Crypto markets gained ground on Monday after the US delayed planned strikes on Iran’s energy infrastructure. This eased some short-term risk and pushed the total market cap up by about 3% to $2.53 trillion. Bitcoin recovered above $70,000, Ethereum rose above $2,100, and XRP held support around $1.40. However, this seems more like a temporary relief bounce, not a clear trend reversal.

The pause in military action is temporary and depends on ongoing negotiations. Tensions remain high, and oil prices are still elevated near $89 after recently hitting $100. High energy costs can keep inflation from dropping, which in turn supports a hawkish stance from central banks. The IMF has also warned about inflation rising alongside slowing economic growth. So while the sentiment has improved a bit in the short term, the bigger economic picture remains challenging.

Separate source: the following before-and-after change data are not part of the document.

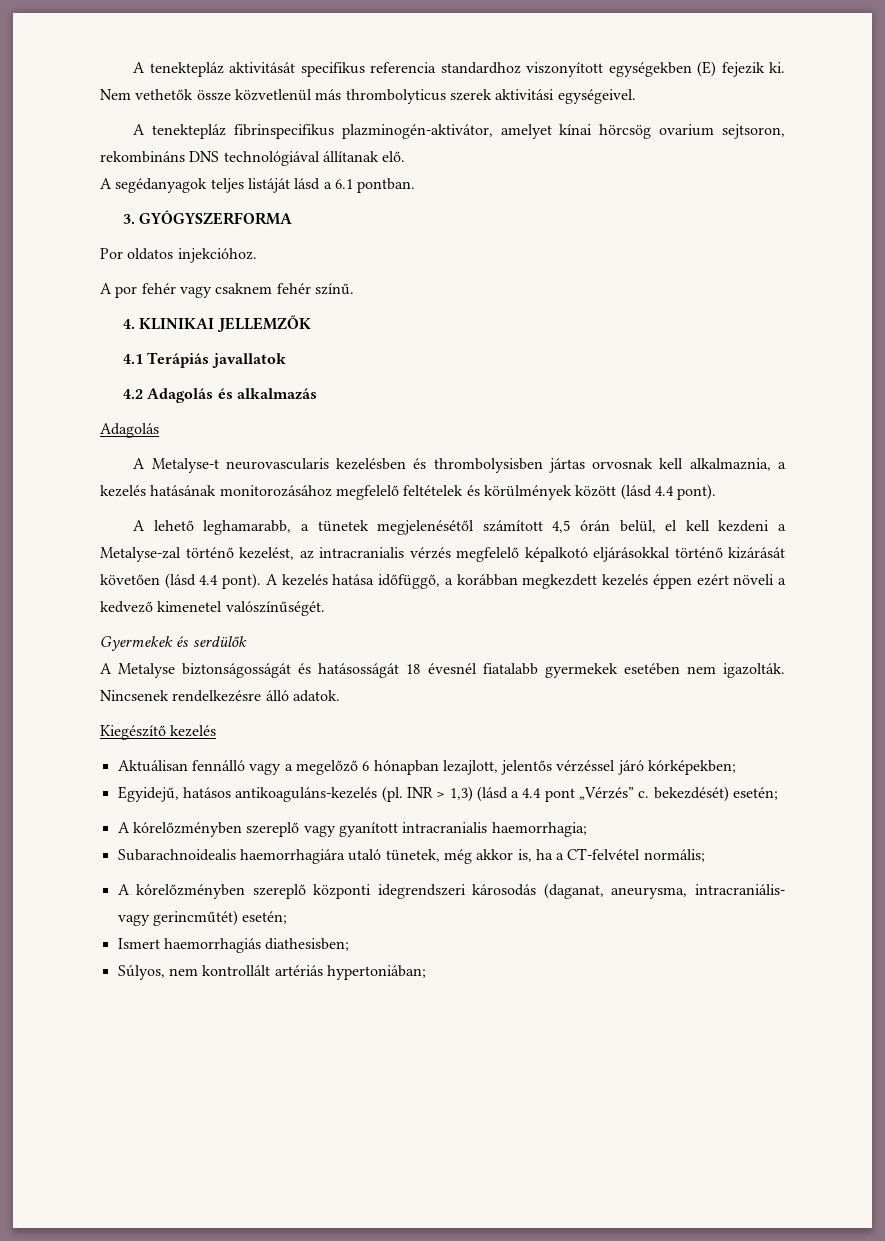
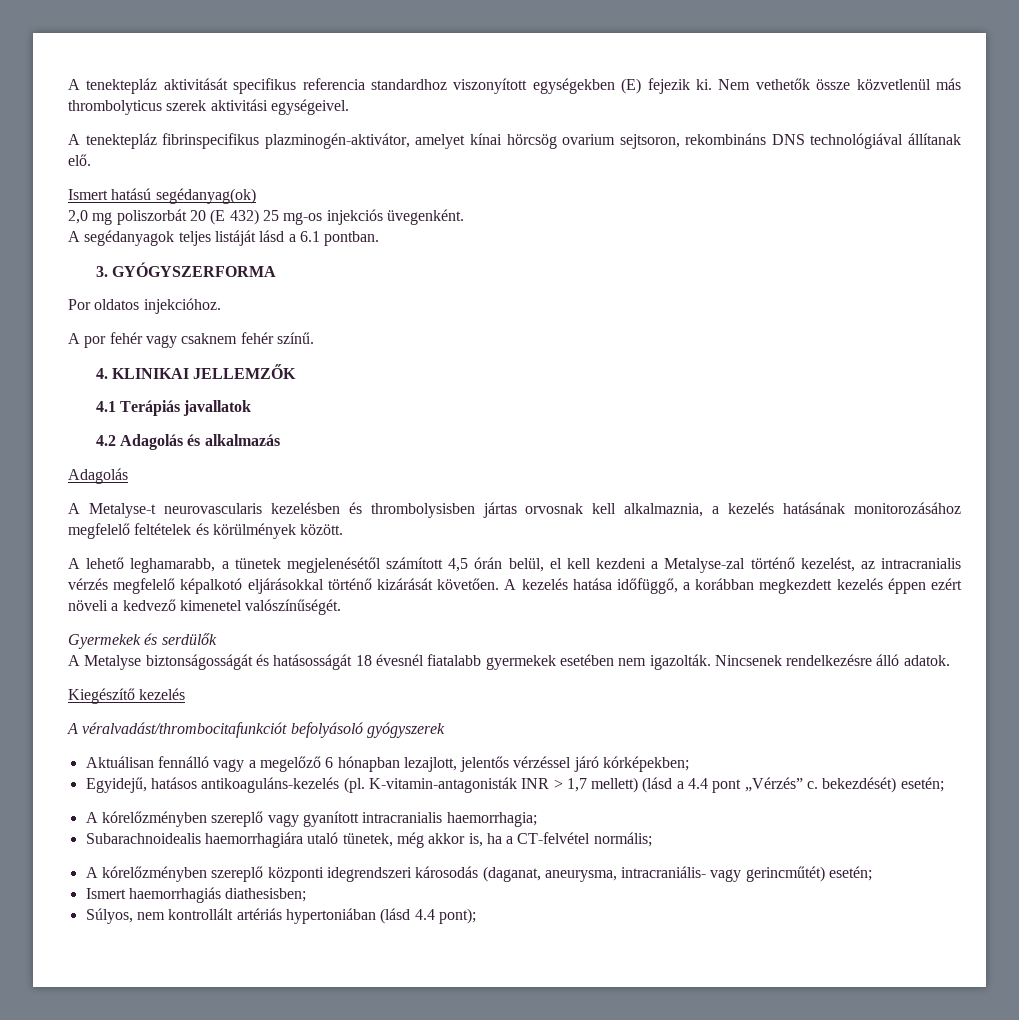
+ Ismert hatású segédanyag(ok)
+ 2,0 mg poliszorbát 20 (E 432) 25 mg-os injekciós üvegenként.
- A Metalyse-t neurovascularis kezelésben és thrombolysisben jártas orvosnak kell alkalmaznia, a kezelés hatásának monitorozásához megfelelő feltételek és körülmények között (lásd 4.4 pont).
+ A Metalyse-t neurovascularis kezelésben és thrombolysisben jártas orvosnak kell alkalmaznia, a kezelés hatásának monitorozásához megfelelő feltételek és körülmények között.
- A lehető leghamarabb, a tünetek megjelenésétől számított 4,5 órán belül, el kell kezdeni a Metalyse-zal történő kezelést, az intracranialis vérzés megfelelő képalkotó eljárásokkal történő kizárását követően (lásd 4.4 pont).
+ A lehető leghamarabb, a tünetek megjelenésétől számított 4,5 órán belül, el kell kezdeni a Metalyse-zal történő kezelést, az intracranialis vérzés megfelelő képalkotó eljárásokkal történő kizárását követően.
+ A véralvadást/thrombocitafunkciót befolyásoló gyógyszerek
- INR > 1,3) (lásd a 4.4 pont „Vérzés” c. bekezdését) esetén;
+ K-vitamin-antagonisták INR > 1,7 mellett) (lásd a 4.4 pont „Vérzés” c. bekezdését) esetén;
- Súlyos, nem kontrollált artériás hypertoniában;
+ Súlyos, nem kontrollált artériás hypertoniában (lásd 4.4 pont);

Looking at Bitcoin on the daily chart, the downtrend continues after price rejected the supply zone between $86,000 and $88,000. It’s making lower highs and lower lows and trading below the 200-day EMA, which suggests ongoing downward pressure. The 50-day EMA is acting as resistance, and price is currently stuck between support at $69,100 and resistance near $72,200. The rejection near $72,200 indicates sellers are still stepping in during rallies. The MACD is flattening near zero, showing bearish momentum is slowing, but there’s no clear sign of a bullish turnaround yet.

Key levels to watch are clear. A daily close above $72,200 could push Bitcoin up to $78,000–$80,000. The main resistance stands between $86,400 and $88,800. On the downside, if $69,100 breaks, the next target would be around $65,000, with stronger support near $60,000–$62,000.

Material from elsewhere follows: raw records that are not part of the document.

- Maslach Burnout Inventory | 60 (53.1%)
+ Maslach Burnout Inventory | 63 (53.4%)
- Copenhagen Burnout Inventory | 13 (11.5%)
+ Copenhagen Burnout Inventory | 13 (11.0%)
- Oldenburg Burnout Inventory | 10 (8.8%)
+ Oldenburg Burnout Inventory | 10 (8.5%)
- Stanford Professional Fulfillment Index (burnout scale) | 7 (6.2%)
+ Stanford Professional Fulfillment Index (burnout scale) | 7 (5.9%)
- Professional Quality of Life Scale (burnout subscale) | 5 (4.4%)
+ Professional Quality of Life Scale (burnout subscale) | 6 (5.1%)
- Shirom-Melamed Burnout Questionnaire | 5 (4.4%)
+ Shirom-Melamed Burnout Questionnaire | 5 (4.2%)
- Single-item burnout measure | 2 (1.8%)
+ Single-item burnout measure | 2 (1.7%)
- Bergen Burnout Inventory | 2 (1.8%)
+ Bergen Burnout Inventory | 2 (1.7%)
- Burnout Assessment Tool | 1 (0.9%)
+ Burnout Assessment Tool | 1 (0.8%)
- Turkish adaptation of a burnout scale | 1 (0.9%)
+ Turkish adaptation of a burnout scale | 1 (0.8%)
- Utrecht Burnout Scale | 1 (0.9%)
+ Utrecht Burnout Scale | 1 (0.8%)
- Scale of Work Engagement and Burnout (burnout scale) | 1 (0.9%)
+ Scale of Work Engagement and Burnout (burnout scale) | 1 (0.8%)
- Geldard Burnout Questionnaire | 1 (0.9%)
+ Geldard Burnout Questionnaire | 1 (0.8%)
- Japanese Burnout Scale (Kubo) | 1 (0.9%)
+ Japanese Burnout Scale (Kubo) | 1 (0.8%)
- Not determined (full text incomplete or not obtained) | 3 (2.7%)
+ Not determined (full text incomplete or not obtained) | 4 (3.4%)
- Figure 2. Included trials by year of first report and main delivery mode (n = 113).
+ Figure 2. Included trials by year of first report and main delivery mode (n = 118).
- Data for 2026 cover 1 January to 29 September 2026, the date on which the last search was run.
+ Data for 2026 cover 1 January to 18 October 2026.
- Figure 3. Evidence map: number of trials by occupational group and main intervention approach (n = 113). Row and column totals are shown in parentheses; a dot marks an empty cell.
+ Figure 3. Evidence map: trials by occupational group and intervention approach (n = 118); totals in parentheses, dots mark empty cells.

Sentiment remains weak. The Fear & Greed Index stays in extreme fear territory, and inflows have slowed to about $230 million. There were also $405 million in outflows after the Fed maintained rates and signaled a hawkish outlook. This is keeping gains in check across crypto.

In conclusion, this recent price action looks like a bounce due to easing geopolitical tensions, but the broader market setup hasn’t changed. Bitcoin is still below key resistance and the 200-day EMA, which means downward bias persists. Momentum is stabilizing rather than reversing, and low participation shows that traders remain cautious.

Unless Bitcoin breaks above $72,200 on a daily close, it’s best to view this as a range-bound move inside a downtrend, not the start of a new bullish phase. A confirmed breakout above resistance would be needed to shift momentum, while falling below $69,000 may trigger further declines. For now, the market is waiting and reacting to key levels instead of chasing momentum.